Filmes como Os Matadores, O Dia da Caça, Bossa Nova, Pequeno Dicionário Amoroso e Ed Mort são casos ainda mais interessantes de referência ao cinema de Hollywood, numa chave de inserção melhor pensada. Com seus altos e baixos, Os Matadores aponta para o filme de fronteira, subgênero interessantíssimo pelas tensões territoriais, sociais e políticas, que põem em foco pela simples escolha desse terreno explosivo. Tipo de filme que, em Hollywood mostrou seu enorme potencial de gênero, e com Orson Welles, seu potencial político. Bossa Nova acertou ao ir no vácuo de Pequeno Dicionário Amoroso, apostando na possibilidade de uma comédia romântica carioca, ainda que sem o brilho que a TV conseguira nas Comédias da Vida Privada. A versão empobrecida da aposta é Como ser Solteiro, mas versões empobrecidas às vezes fazem parte da construção de um gênero. No caso de Ed Mort, ao não incorporar o aspecto mais sofisticado da comédia clássica, o filme perdeu a chance de fundar um possível "noir tropical". Uma desenvoltura maior no trato com o gênero só será vista em O Dia da Caça, na simbiose de narração clássica e fundo político que os filmes de Hector Babenco e Antônio Calmon já tinham nos anos 70, e num cruzamento inteligente com outro brilhante filme dessa década, Apocalipse Now.

O Que é Isso Companheiro? me parece um caso mais específico de filme, que trabalha no limite de filme político e thriller psicológico, e que faz dessa ambigüidade seu oportunismo mais questionável, pois sabe-se que os movimentos mais gerais da política têm pouco a ver com a psique dos jovens. Como Nascem os Anjos já se assume como comédia de erros, com boas doses de ironia social, o que parece ser mais assumidamente um projeto que o cineasta Murilo Salles vem aprimorando filme a filme.

E não podemos omitir que, na década de 90, apesar da forte incidência de Hollywood em nossa cultura e da proliferação dos que se autodenominam "autores", muitos deles americanófilos, ninguém formulou o gênero enquanto problema, como faziam, por exemplo, Bressane e Sganzerla. Os diretores da Belair eram, antes de tudo, muito cultos e críticos. Ironicamente, o cinema marginal foi moda "verbal" entre os "autores" dos anos 90; e o gênero, um repertório de uso.

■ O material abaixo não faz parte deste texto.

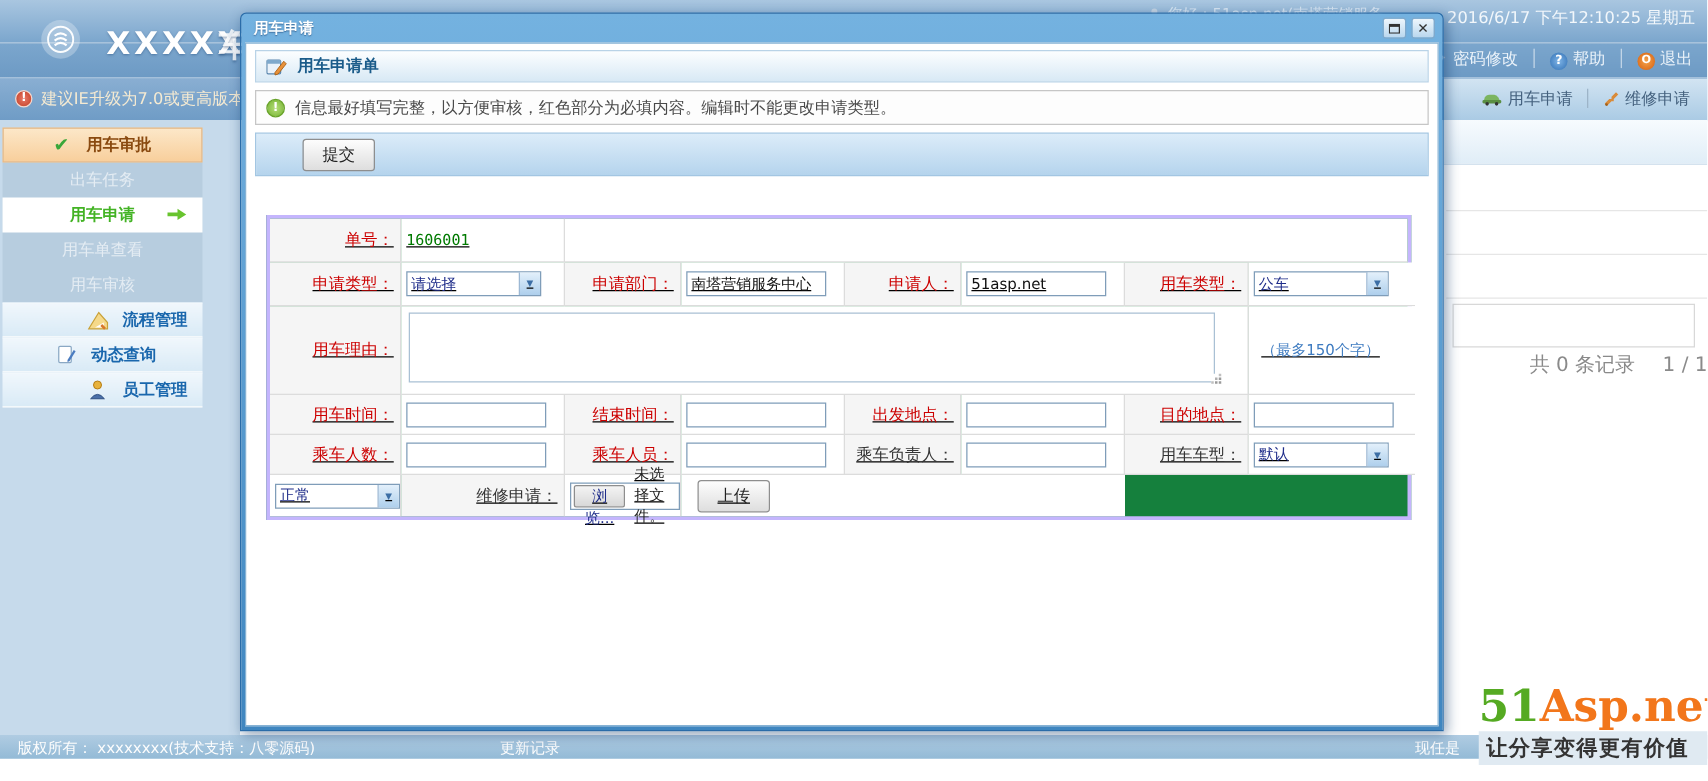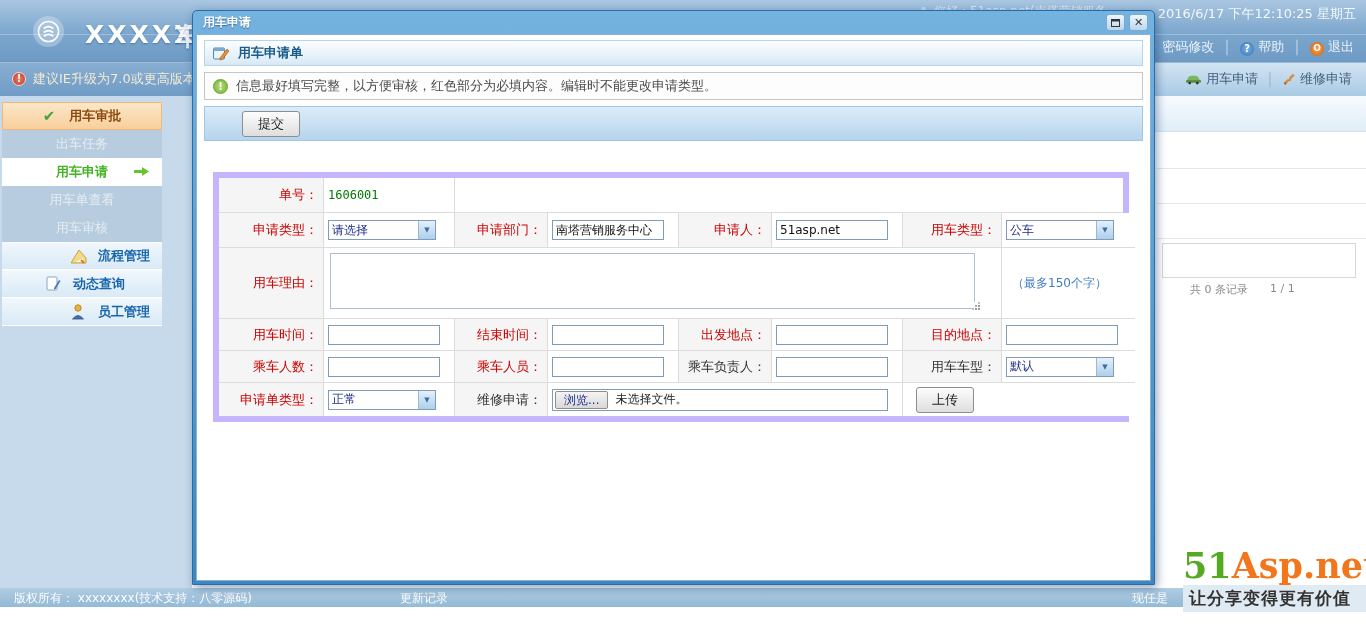"单号：" .form-table { border: 6px solid #c4b5fd -> 3px solid #c4b5fd; text-decoration: none -> underline }
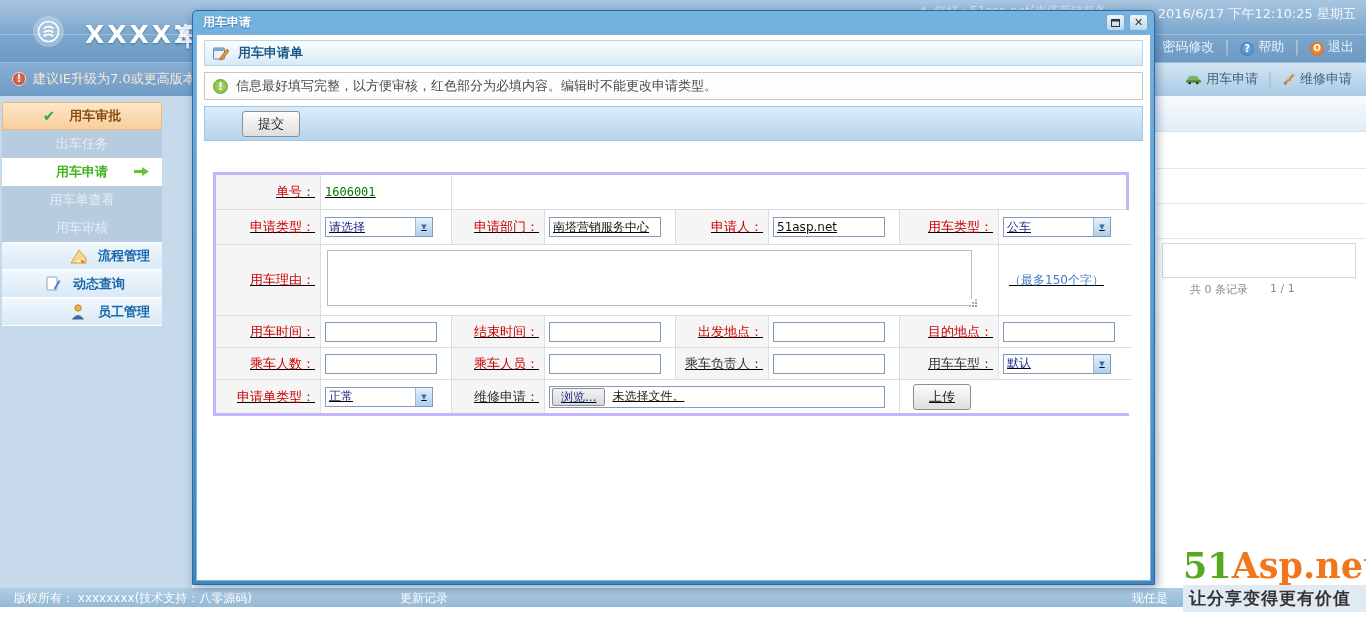"共 0 条记录" .bg-summary { font-size: 11px -> 16px; justify-content: flex-start -> flex-end }
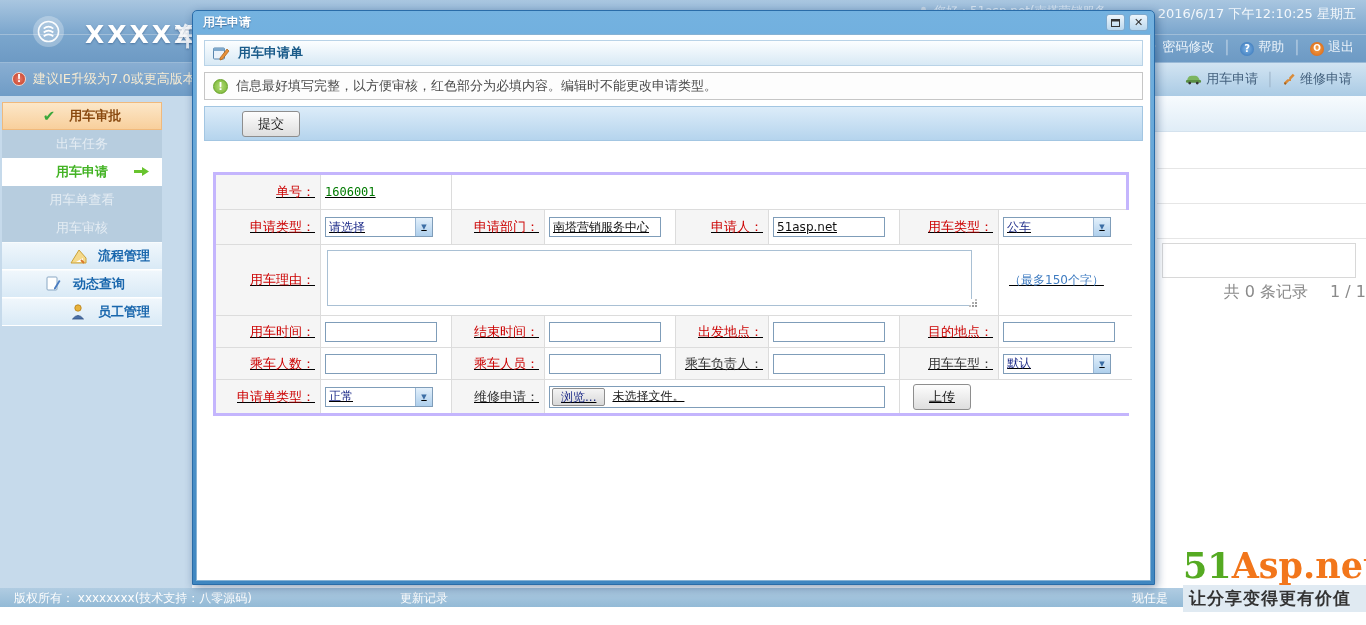"申请单类型：" div.lc { html: <div>申请单类型：</div> -> none }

Por fim, é fundamental entrar num patamar mais definidor da opção interferência vs. referência que, além de se mostrar a esta altura um tanto forçada, deixa agora de ser meramente estética. A simultaneidade entre a bandeira do sucesso de público e o quase total abandono da atuação política da classe, substituída pela negociação com agentes e empresários, acabou criando uma situação contraditória para as apostas de gênero. Se conscientes ou não, pouco importa. Também não contribuiu a fumaceira ideológica promovida por parte dos cineastas. Houve quem procurasse o público em chave autoral, quem fizesse homenagem ao Cinema Novo em chave melodramática (ou seja, num gênero anti-Cinema Novo), quem citasse Bressane fazendo cinema à moda de Robert Zemeckis. Tudo combinado a um discurso de apologia da diversidade e não-afirmação de projetos: o discurso circulante só reproduziu o paradoxo da atividade no modo de produção. E realça o fato mais particular dos anos 90: foi a primeira vez na história do cinema brasileiro em que, sem projeto algum de indústria, tanta gente procurou o alcance de público que lhe é característico.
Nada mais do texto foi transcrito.